• **What to work on**:
Below this sentence is a listing; return exactly its lines from the one with "[872,149,1115,165] [872,171,1060,187] [848,207,938,221]" to the one with "(209, 1416) none ->", both kept, and nothing more.

*** Opening Data section ***

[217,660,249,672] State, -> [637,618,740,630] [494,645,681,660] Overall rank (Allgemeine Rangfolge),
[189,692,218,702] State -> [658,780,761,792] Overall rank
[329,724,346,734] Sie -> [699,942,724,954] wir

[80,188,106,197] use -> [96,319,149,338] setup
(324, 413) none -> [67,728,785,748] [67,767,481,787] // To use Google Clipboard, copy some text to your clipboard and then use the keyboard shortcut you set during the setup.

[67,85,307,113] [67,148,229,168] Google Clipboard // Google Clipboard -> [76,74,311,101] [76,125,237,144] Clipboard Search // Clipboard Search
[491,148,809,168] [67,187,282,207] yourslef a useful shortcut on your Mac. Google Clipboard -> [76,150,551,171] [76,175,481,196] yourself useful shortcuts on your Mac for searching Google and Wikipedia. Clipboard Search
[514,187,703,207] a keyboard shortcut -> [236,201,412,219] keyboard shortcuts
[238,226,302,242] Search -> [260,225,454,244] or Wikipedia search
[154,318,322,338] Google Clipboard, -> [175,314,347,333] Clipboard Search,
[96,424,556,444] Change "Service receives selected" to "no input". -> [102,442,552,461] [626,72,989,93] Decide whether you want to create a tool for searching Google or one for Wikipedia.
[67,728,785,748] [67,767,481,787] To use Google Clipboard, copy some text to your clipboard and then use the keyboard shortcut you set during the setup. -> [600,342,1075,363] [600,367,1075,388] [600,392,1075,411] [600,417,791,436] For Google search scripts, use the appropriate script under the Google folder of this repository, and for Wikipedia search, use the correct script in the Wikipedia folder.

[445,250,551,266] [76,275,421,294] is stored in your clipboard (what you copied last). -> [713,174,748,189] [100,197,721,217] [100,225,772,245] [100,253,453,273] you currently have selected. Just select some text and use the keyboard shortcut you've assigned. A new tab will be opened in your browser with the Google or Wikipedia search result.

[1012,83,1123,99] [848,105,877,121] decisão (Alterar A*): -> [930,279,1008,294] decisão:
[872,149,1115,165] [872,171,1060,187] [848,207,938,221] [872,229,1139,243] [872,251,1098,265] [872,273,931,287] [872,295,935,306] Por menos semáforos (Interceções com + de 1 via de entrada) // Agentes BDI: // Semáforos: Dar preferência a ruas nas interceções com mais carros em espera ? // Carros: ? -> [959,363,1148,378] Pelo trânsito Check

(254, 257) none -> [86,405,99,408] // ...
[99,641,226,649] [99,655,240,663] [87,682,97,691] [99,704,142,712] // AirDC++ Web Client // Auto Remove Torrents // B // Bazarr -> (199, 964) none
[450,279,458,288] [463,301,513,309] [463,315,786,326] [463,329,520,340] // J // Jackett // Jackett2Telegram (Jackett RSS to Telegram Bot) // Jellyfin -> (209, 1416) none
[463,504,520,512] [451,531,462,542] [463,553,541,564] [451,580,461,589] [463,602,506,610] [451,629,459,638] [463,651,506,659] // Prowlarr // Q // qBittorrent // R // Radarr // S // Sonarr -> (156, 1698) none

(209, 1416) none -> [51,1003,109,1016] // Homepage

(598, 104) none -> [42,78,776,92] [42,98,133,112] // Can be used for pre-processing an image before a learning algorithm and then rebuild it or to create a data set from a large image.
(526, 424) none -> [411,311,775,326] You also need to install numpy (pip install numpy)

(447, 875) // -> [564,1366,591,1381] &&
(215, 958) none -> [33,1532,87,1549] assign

*** Closing Data section ***

• **Written answer**:
[872,149,1115,165] [872,171,1060,187] [848,207,938,221] [872,229,1139,243] [872,251,1098,265] [872,273,931,287] [872,295,935,306] Por menos semáforos (Interceções com + de 1 via de entrada) // Agentes BDI: // Semáforos: Dar preferência a ruas nas interceções com mais carros em espera ? // Carros: ? -> [959,363,1148,378] Pelo trânsito Check

(254, 257) none -> [86,405,99,408] // ...
[99,641,226,649] [99,655,240,663] [87,682,97,691] [99,704,142,712] // AirDC++ Web Client // Auto Remove Torrents // B // Bazarr -> (199, 964) none
[450,279,458,288] [463,301,513,309] [463,315,786,326] [463,329,520,340] // J // Jackett // Jackett2Telegram (Jackett RSS to Telegram Bot) // Jellyfin -> (209, 1416) none
[463,504,520,512] [451,531,462,542] [463,553,541,564] [451,580,461,589] [463,602,506,610] [451,629,459,638] [463,651,506,659] // Prowlarr // Q // qBittorrent // R // Radarr // S // Sonarr -> (156, 1698) none

(209, 1416) none -> [51,1003,109,1016] // Homepage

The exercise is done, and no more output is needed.